PROBLEM TO SOLVE:
In the listing that follows, the range to quote begins at the line that has "2020/02/26: 15600 -> none" and ends after the line that has "9. Mär 2020: none -> 34690"; quote it verbatim and add nothing.

MATERIAL SHOWN:

^^^^^^^^

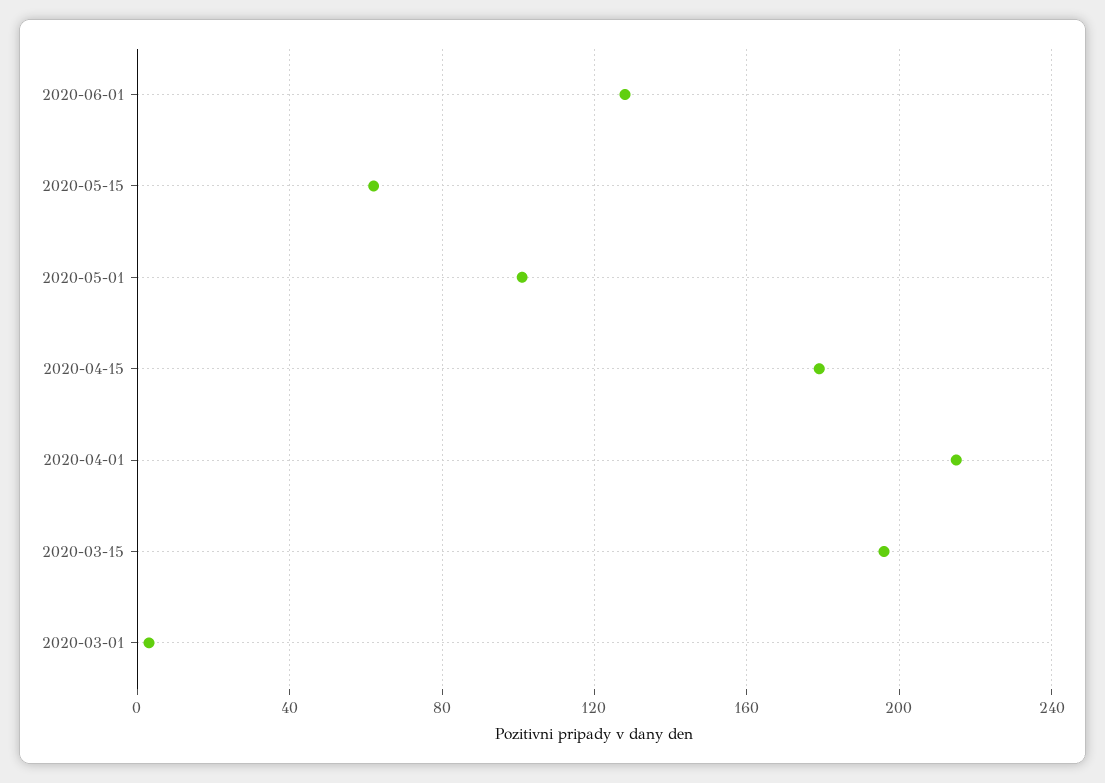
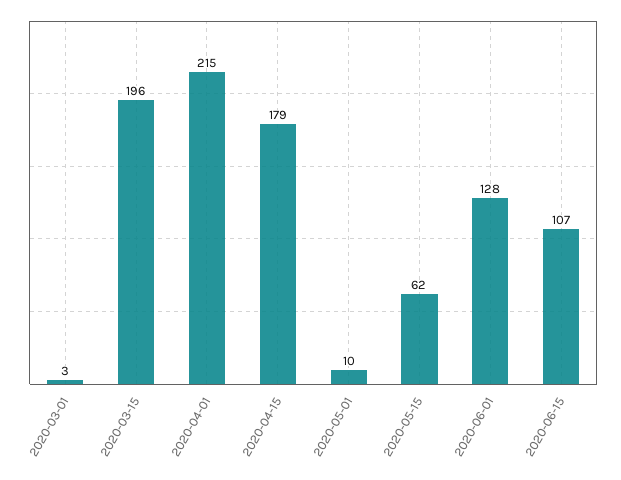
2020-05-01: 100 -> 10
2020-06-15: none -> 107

^^^^^^^^

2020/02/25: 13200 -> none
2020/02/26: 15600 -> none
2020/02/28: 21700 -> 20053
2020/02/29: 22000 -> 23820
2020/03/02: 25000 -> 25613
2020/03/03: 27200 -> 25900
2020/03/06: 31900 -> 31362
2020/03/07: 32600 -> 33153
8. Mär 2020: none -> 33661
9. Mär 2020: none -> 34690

^^^^^^^^

RESULT OF THIS TASK:
2020/02/26: 15600 -> none
2020/02/28: 21700 -> 20053
2020/02/29: 22000 -> 23820
2020/03/02: 25000 -> 25613
2020/03/03: 27200 -> 25900
2020/03/06: 31900 -> 31362
2020/03/07: 32600 -> 33153
8. Mär 2020: none -> 33661
9. Mär 2020: none -> 34690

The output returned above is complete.